Omit all pictures, then print the entries exactly.
____ Input records
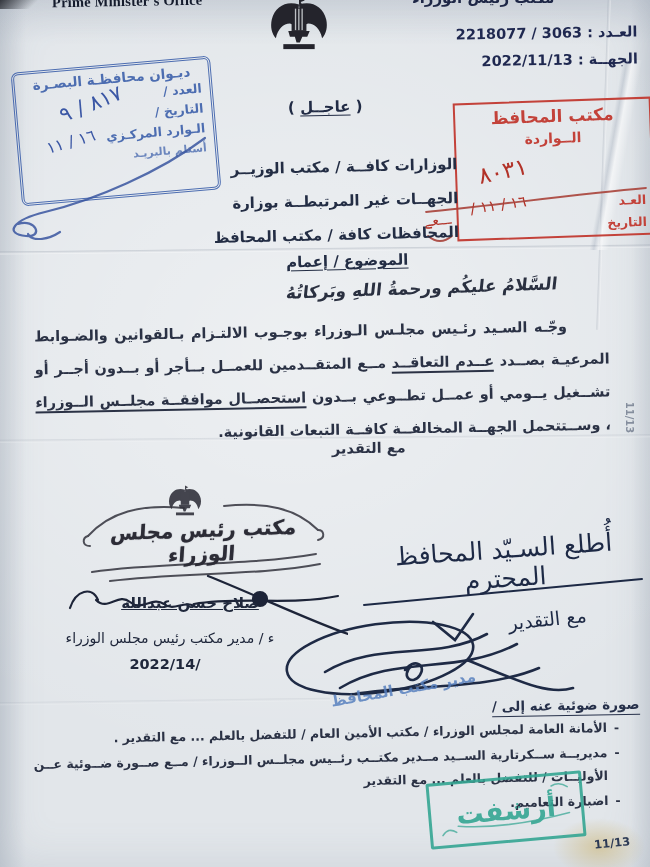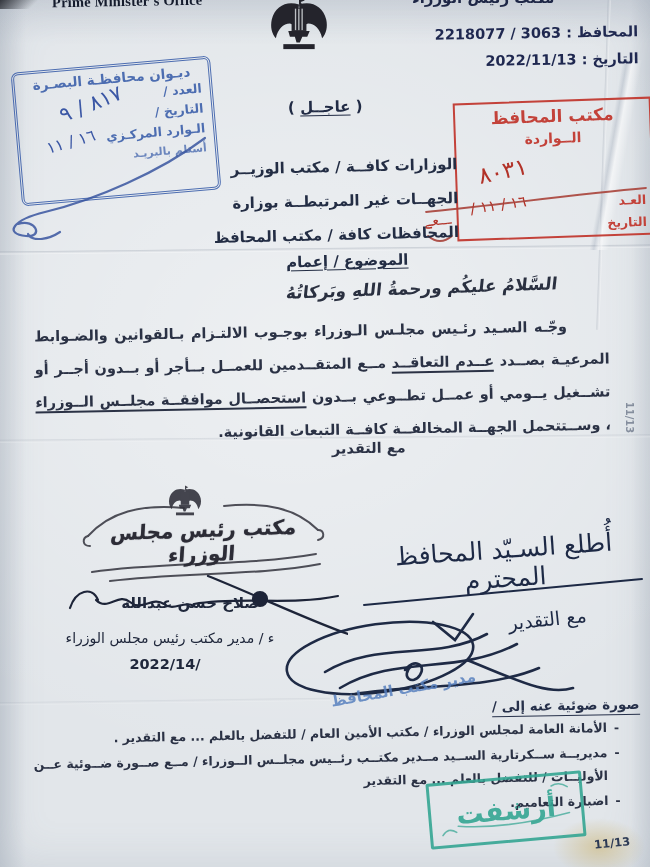--- a/index.html
+++ b/index.html
@@ -45,21 +45,21 @@
     display:flex;align-items:center;justify-content:center;font-size:27px;font-weight:700;letter-spacing:-1px;opacity:.9;border-radius:2px;}
   
   .greeting{font-size:17px;font-weight:700;color:#2a3040;transform:rotate(-2deg) skewX(-8deg);letter-spacing:-.5px;}
   .body-par{width:575px;font-size:14.5px;font-weight:700;color:#2b3245;line-height:33px;text-align:justify;transform:rotate(-1.1deg);}
   .body-par .ind{display:inline-block;width:42px;}
   .hand-underline{border-bottom:2px solid #2b3245;padding-bottom:1px;}
   .closing{font-size:14.5px;font-weight:700;color:#2b3245;}
   
   .pm-callig{font-size:20px;font-weight:700;color:#2c2c36;letter-spacing:-1.5px;text-align:center;
     transform:rotate(-2deg) skewX(-6deg);text-shadow:0 0 1px rgba(42,42,55,.65);}
-  .pm-name{font-size:15px;font-weight:700;color:#20283c;text-align:center;}
+  .pm-name{font-size:15px;font-weight:700;color:#20283c;text-align:center;text-decoration:underline;}
   .pm-title{font-size:14px;font-weight:400;color:#20283c;text-align:center;}
   .pm-date{font-size:14.5px;font-weight:700;color:#20283c;text-align:center;}
   
   .hand-note{font-size:25px;color:#1d2945;transform:rotate(-4deg);letter-spacing:-1px;}
   .hand-note2{font-size:19px;color:#1d2945;transform:rotate(-6deg);}
   .gov-stamp-blue{font-size:15px;font-weight:700;color:rgba(88,128,190,.85);transform:rotate(-10deg);letter-spacing:1px;}
   
   .cc-head{font-size:13.5px;font-weight:700;color:#26304a;border-bottom:1.5px solid #26304a;padding-bottom:2px;transform:rotate(-1deg);}
   .cc-list{width:596px;transform:rotate(-1.2deg);}
   .cc-item{display:flex;gap:7px;font-size:12.5px;font-weight:700;color:#2b3245;line-height:23px;margin-bottom:2px;}
@@ -92,25 +92,25 @@
       <rect x="35" y="16" width="1.6" height="26" fill="#e2e6ea" opacity=".8"></rect>
       <rect x="39" y="16" width="1.6" height="26" fill="#e2e6ea" opacity=".8"></rect>
       <rect x="43" y="16" width="1.6" height="26" fill="#e2e6ea" opacity=".8"></rect>
       <path d="M27 43 h26 l-3 7 h-6 l-3 7 h-4 l-2 -7 h-6 z"></path>
       <rect x="21" y="59" width="38" height="6"></rect>
     </svg>
   </div>
 
   <div class="abs hdr-num" style="right:12px;top:20px;">
     <div>
-      <span>المحافظ :</span>
+      <span>العـدد :</span>
       <span dir="ltr">2218077 / 3063</span>
     </div>
     <div>
-      <span>التاريخ :</span>
+      <span>الجهــة :</span>
       <span dir="ltr">2022/11/13</span>
     </div>
   </div>
 
   <div class="abs stamp-blue" style="left:16px;top:64px;">
     <div class="t">ديـوان محافظـة البصـرة</div>
     <div class="r">العدد /</div>
     <div class="r">التاريخ /</div>
     <div class="r">الـوارد المركـزي</div>
     <div class="r" style="font-size:11px;opacity:.8;">أستلم بالبريـد</div>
________
Completed exercise:
--- a/index.html
+++ b/index.html
@@ -45,21 +45,21 @@
     display:flex;align-items:center;justify-content:center;font-size:27px;font-weight:700;letter-spacing:-1px;opacity:.9;border-radius:2px;}
   
   .greeting{font-size:17px;font-weight:700;color:#2a3040;transform:rotate(-2deg) skewX(-8deg);letter-spacing:-.5px;}
   .body-par{width:575px;font-size:14.5px;font-weight:700;color:#2b3245;line-height:33px;text-align:justify;transform:rotate(-1.1deg);}
   .body-par .ind{display:inline-block;width:42px;}
   .hand-underline{border-bottom:2px solid #2b3245;padding-bottom:1px;}
   .closing{font-size:14.5px;font-weight:700;color:#2b3245;}
   
   .pm-callig{font-size:20px;font-weight:700;color:#2c2c36;letter-spacing:-1.5px;text-align:center;
     transform:rotate(-2deg) skewX(-6deg);text-shadow:0 0 1px rgba(42,42,55,.65);}
-  .pm-name{font-size:15px;font-weight:700;color:#20283c;text-align:center;}
+  .pm-name{font-size:15px;font-weight:700;color:#20283c;text-align:center;text-decoration:underline;}
   .pm-title{font-size:14px;font-weight:400;color:#20283c;text-align:center;}
   .pm-date{font-size:14.5px;font-weight:700;color:#20283c;text-align:center;}
   
   .hand-note{font-size:25px;color:#1d2945;transform:rotate(-4deg);letter-spacing:-1px;}
   .hand-note2{font-size:19px;color:#1d2945;transform:rotate(-6deg);}
   .gov-stamp-blue{font-size:15px;font-weight:700;color:rgba(88,128,190,.85);transform:rotate(-10deg);letter-spacing:1px;}
   
   .cc-head{font-size:13.5px;font-weight:700;color:#26304a;border-bottom:1.5px solid #26304a;padding-bottom:2px;transform:rotate(-1deg);}
   .cc-list{width:596px;transform:rotate(-1.2deg);}
   .cc-item{display:flex;gap:7px;font-size:12.5px;font-weight:700;color:#2b3245;line-height:23px;margin-bottom:2px;}
@@ -92,25 +92,25 @@
       <rect x="35" y="16" width="1.6" height="26" fill="#e2e6ea" opacity=".8"></rect>
       <rect x="39" y="16" width="1.6" height="26" fill="#e2e6ea" opacity=".8"></rect>
       <rect x="43" y="16" width="1.6" height="26" fill="#e2e6ea" opacity=".8"></rect>
       <path d="M27 43 h26 l-3 7 h-6 l-3 7 h-4 l-2 -7 h-6 z"></path>
       <rect x="21" y="59" width="38" height="6"></rect>
     </svg>
   </div>
 
   <div class="abs hdr-num" style="right:12px;top:20px;">
     <div>
-      <span>المحافظ :</span>
+      <span>العـدد :</span>
       <span dir="ltr">2218077 / 3063</span>
     </div>
     <div>
-      <span>التاريخ :</span>
+      <span>الجهــة :</span>
       <span dir="ltr">2022/11/13</span>
     </div>
   </div>
 
   <div class="abs stamp-blue" style="left:16px;top:64px;">
     <div class="t">ديـوان محافظـة البصـرة</div>
     <div class="r">العدد /</div>
     <div class="r">التاريخ /</div>
     <div class="r">الـوارد المركـزي</div>
     <div class="r" style="font-size:11px;opacity:.8;">أستلم بالبريـد</div>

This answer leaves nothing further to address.